422. Robert Southey to Charles Watkin Williams Wynn, 13 July 1799

422. Robert Southey to Charles Watkin Williams Wynn, 13 July 1799 *
Saturday July 13. 99.
My dear Wynn
I received yours this morning – & write hastily to acknowledge it.
The allusion to Alibeg [1] shall come out – I hardly know how it came in – it seemed to have a resemblance & yet has none. tocsin shall go if I can find a better word – but its reference to the French Revolution seems to appropriate it to that place. Misanthropy is so much the best personification I ever made, & so much the feeling with which I wrote the poem, that it must stay. it is in my own mind one of the most original passages I ever conceived. [2]
You will be pleased to hear that yesterday I finished Madoc – & as all poems should it rises in interest till the conclusion.
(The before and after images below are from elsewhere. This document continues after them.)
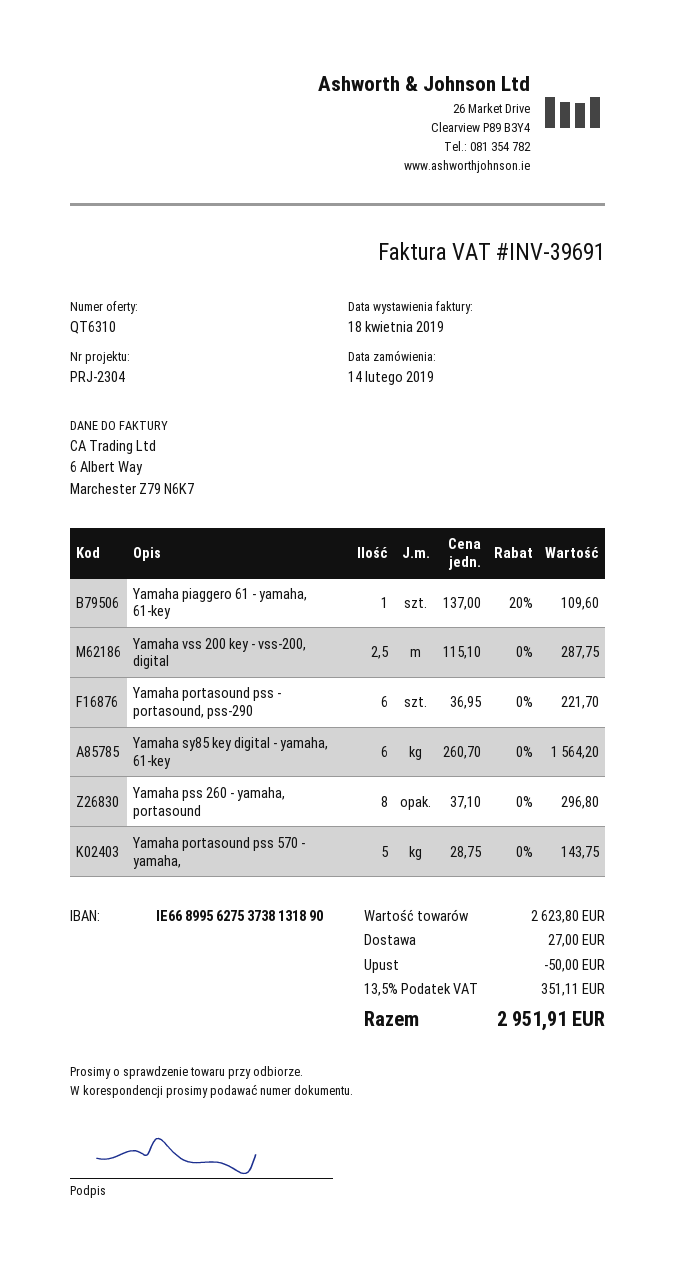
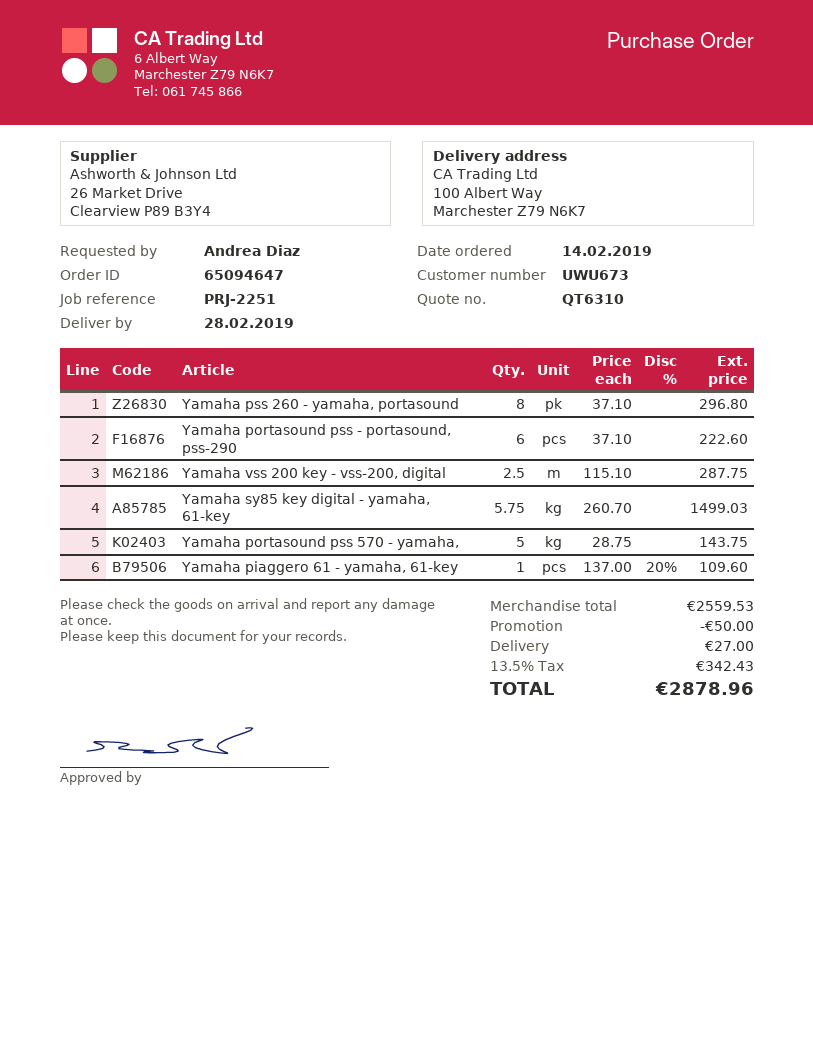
reference: PRJ-2304 -> PRJ-2251
Yamaha portasound pss - portasound, pss-290: 6 x 36.95 = 221.70 -> 6 x 37.10 = 222.60
Yamaha sy85 key digital - yamaha, 61-key: 6 x 260.70 = 1564.20 -> 5.75 x 260.70 = 1499.03
subtotal: 2623.80 -> 2559.53
tax: 13.5% = 351.11 -> 13.5% = 342.43
total: 2951.91 -> 2878.96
I have been breathing a newly discovered gas [3] which produces the most extraordinary effects. laughter, a delightful sensation in every limb – in every part of the body – to the very teeth, & increased strength with no after relaxation. it is a high pleasure for which language has no name, & which can be estimated by no known feeling. I took some this morning & still feel increased strength & spirits.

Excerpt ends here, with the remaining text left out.